One way to humanize our budget problem is to divide it equally among the US population of 307 million people. We will use Obama’s original budget proposal for our calculations, because none of the modifications under discussion make much of a difference.
Obama’s budget translates to $12,147 of spending per person. Some of the larger contributions are spending on security (Homeland Security, CIA, wars, etc.) at $2879, and spending on Social Security, Medicare and Medicaid at $4935 per person.

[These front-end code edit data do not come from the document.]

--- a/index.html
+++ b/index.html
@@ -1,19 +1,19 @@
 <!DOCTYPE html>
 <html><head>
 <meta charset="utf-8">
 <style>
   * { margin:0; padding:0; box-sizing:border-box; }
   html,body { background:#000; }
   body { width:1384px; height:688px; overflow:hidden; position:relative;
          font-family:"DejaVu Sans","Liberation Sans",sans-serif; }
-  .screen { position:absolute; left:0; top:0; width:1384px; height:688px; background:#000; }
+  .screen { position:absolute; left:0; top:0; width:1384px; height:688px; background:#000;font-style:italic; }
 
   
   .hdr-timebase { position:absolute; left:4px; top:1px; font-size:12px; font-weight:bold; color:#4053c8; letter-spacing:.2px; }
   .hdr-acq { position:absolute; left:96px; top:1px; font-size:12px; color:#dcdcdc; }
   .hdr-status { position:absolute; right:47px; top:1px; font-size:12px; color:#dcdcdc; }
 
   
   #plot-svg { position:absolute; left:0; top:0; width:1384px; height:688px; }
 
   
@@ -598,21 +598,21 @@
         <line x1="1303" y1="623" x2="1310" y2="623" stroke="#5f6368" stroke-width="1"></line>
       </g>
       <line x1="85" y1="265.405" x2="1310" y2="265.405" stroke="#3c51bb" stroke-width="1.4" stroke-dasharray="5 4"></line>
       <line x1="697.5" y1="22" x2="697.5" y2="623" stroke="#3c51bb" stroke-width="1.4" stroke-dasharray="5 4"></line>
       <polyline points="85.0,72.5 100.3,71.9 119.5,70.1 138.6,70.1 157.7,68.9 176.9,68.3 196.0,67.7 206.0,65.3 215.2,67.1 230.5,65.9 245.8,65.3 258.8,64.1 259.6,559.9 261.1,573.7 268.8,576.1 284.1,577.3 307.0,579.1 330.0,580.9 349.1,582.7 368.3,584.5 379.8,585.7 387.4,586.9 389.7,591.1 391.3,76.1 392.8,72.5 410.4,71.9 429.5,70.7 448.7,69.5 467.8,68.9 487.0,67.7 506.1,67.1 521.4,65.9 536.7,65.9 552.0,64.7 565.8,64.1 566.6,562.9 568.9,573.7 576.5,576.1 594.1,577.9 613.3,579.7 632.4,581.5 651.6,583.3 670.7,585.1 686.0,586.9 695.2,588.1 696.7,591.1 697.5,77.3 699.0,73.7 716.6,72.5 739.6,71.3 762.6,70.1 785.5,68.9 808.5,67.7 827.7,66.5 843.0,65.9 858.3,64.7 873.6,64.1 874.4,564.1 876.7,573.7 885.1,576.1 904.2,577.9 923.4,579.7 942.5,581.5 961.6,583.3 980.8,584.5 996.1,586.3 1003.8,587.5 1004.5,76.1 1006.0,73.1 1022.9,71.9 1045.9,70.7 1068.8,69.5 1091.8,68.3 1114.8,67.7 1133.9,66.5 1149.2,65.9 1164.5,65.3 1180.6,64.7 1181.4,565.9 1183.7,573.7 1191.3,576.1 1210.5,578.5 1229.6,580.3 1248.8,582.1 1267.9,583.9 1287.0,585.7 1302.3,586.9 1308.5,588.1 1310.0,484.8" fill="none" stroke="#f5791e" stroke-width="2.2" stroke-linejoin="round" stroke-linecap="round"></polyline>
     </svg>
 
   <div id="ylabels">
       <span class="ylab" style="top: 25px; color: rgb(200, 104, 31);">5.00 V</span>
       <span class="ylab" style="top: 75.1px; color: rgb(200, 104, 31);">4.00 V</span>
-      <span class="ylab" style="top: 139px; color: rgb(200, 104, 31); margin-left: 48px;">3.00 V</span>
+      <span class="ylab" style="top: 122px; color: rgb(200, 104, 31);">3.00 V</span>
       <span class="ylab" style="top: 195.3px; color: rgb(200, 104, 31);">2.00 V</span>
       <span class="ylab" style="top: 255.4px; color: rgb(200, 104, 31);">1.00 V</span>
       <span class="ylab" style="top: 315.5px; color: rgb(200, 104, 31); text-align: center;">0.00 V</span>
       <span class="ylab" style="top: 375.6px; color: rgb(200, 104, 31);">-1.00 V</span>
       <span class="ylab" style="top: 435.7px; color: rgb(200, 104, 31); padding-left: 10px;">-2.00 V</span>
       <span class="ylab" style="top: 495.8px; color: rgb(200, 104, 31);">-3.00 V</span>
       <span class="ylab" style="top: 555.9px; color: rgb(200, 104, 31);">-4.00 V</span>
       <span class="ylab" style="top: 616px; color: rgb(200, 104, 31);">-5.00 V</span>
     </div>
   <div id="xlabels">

Roads, schools, and other government services add another $1485. Interest payments are $788 per person.
A $60B Cut
The Republican budget cut of about $60 billion would reduce per capita spending by $195, while the Democratic proposal of about $6 billion would cut $20. Clearly neither proposal will make an appreciable difference, but they make for good political theater.

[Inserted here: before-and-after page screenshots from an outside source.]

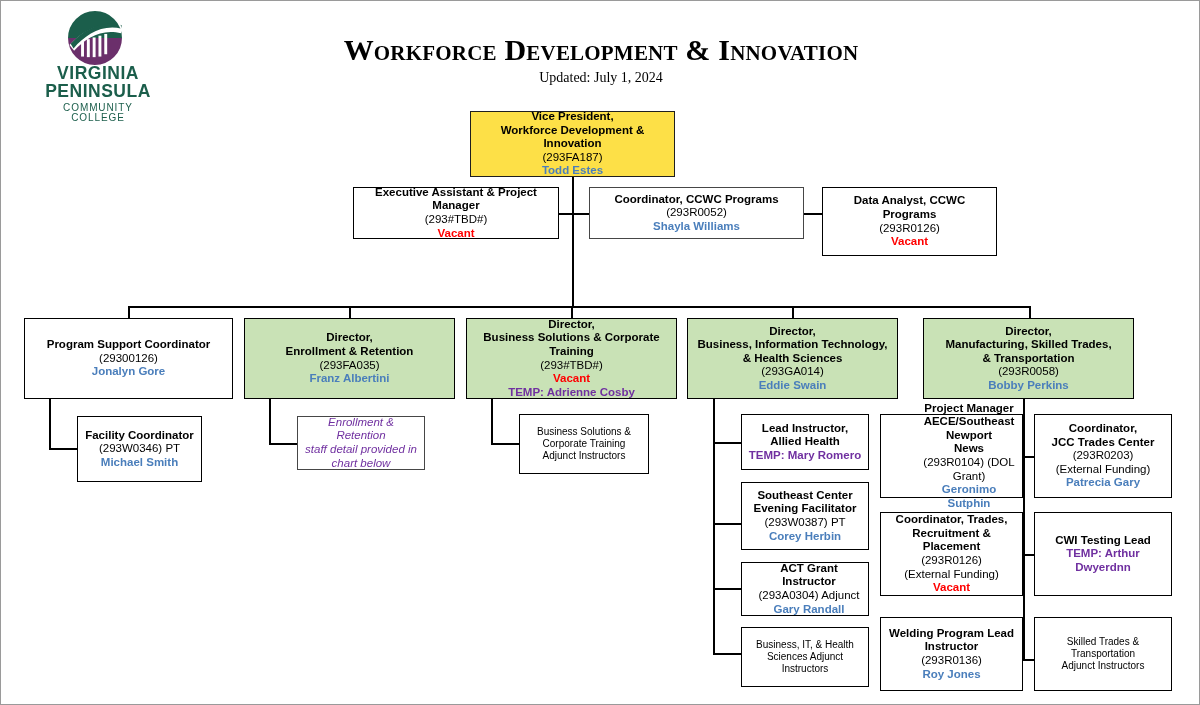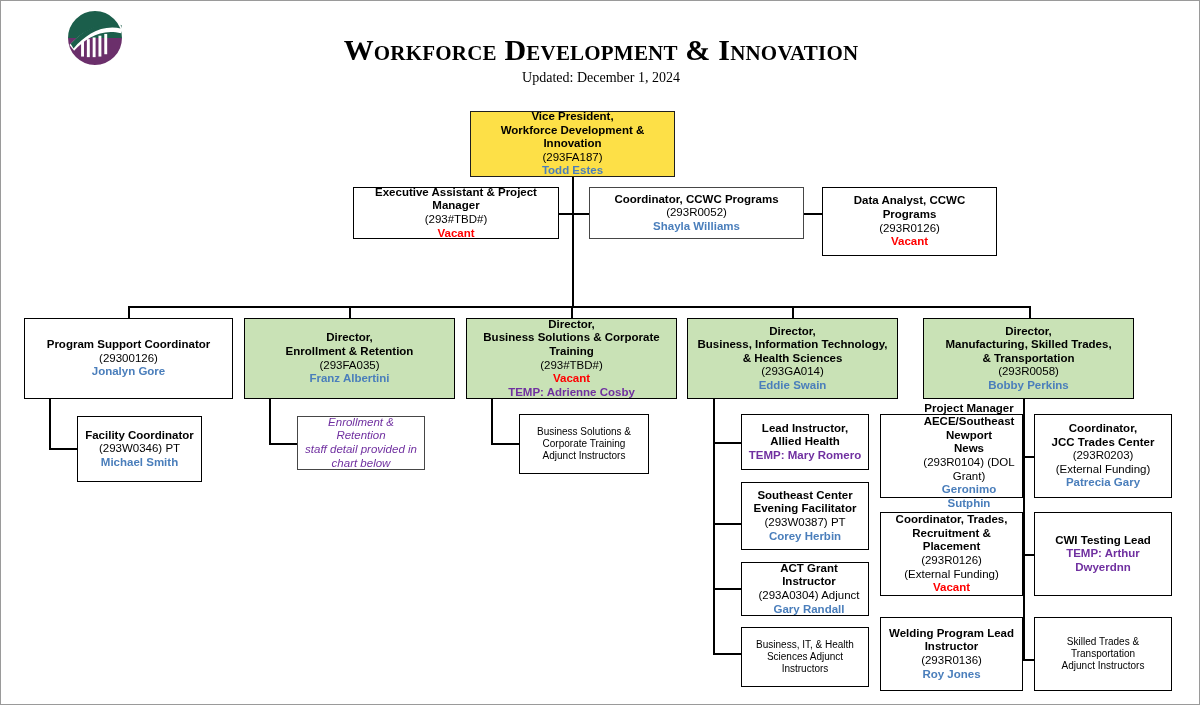--- a/index.html
+++ b/index.html
@@ -153,24 +153,29 @@
       <path d="M8 60 C 32 34, 64 18, 96 28 L 96 34 C 62 26, 34 44, 13 68 Z" fill="#1b5e4b"></path>
       <g fill="#ffffff">
         <rect x="26" y="56" width="5" height="26"></rect>
         <rect x="36" y="52" width="5" height="31"></rect>
         <rect x="46" y="49" width="5" height="34"></rect>
         <rect x="56" y="46" width="5" height="36"></rect>
         <rect x="66" y="43" width="5" height="35"></rect>
       </g>
       <circle cx="50" cy="50" r="48" fill="none" stroke="#ffffff" stroke-width="3"></circle>
     </svg>
+    <div class="ltext">
+      <div class="l1">VIRGINIA</div>
+      <div class="l2">PENINSULA</div>
+      <div class="l3">COMMUNITY COLLEGE</div>
+    </div>
   </div>
 
   <div id="title">Workforce Development &amp; Innovation</div>
-  <div id="subtitle">Updated: December 1, 2024</div>
+  <div id="subtitle">Updated: July 1, 2024</div>
 
   <div class="ln lnv" style="left:571px; top:175px; width:2px; height:132px;"></div>
 
   <div class="ln lnh" style="left:557px; top:212px; width:16px; height:2px;"></div>
 
   <div class="ln lnh" style="left:571px; top:212px; width:18px; height:2px;"></div>
 
   <div class="ln lnh" style="left:803px; top:212px; width:19px; height:2px;"></div>
 
   <div class="ln lnh" style="left:127px; top:305px; width:903px; height:2px;"></div>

Projected government revenues from income taxes, duties and other sources are $7081 per person. This leaves a deficit of $5065 for every man, woman, and child in the US. That is a pretty big hole. Democrats favor raising taxes to closed the gap, while Republicans want to cut spending. We will discuss a few examples to show how feasible these ideas are.
Are Spending Cuts Feasible?
Cutting spending is certainly a good idea, but to balance the budget we would have to cut all spending on the entitlement programs (Social Security, Medicare, Medicaid). Alternatively we would have to cut all spending on security (wars, FBI, military, etc.) and all discretionary spending (roads, bridges, ports, schools, museums, etc.).
Obviously neither of these proposals is feasible. They simply illustrate that it is impossible to fix our budget problems by cutting spending alone.
Can We Raise Taxes?
So how about raising taxes? According to the IRS, in 2008 people making $100,000 or more paid 75% of all income taxes. According to the Democrats, these are the people who should be taxed more heavily to close the budget hole. In 2008, 18 million returns fell into this income bracket. To balance the budget, each of these filer would have to pay an extra $83,000 in taxes every year, which is clearly not feasible.
The numbers don’t look any better if we raise the income cut. Taxing only filers making over $1,000,000 to close the budget gap would require each one to pay an extra $4.8 million in taxes.
The Only Way
These examples show that the only way out of the budget crisis is to cut spending and raise taxes. It is absurd to think that one or the other alone could do the trick. Washington needs to address the difficult problem of how to reform the entitlement programs, cut other spending, and raise taxes without stifling the economy.
It is time for both parties to slaughter their holy cows: ‘No Benefit Cuts’ and ‘No Tax Increases.’ It is time for them to stop fighting over tiny budget cuts that may dupe a few voters into thinking that something is being done but that don’t address the problem. It is time for them to get to work!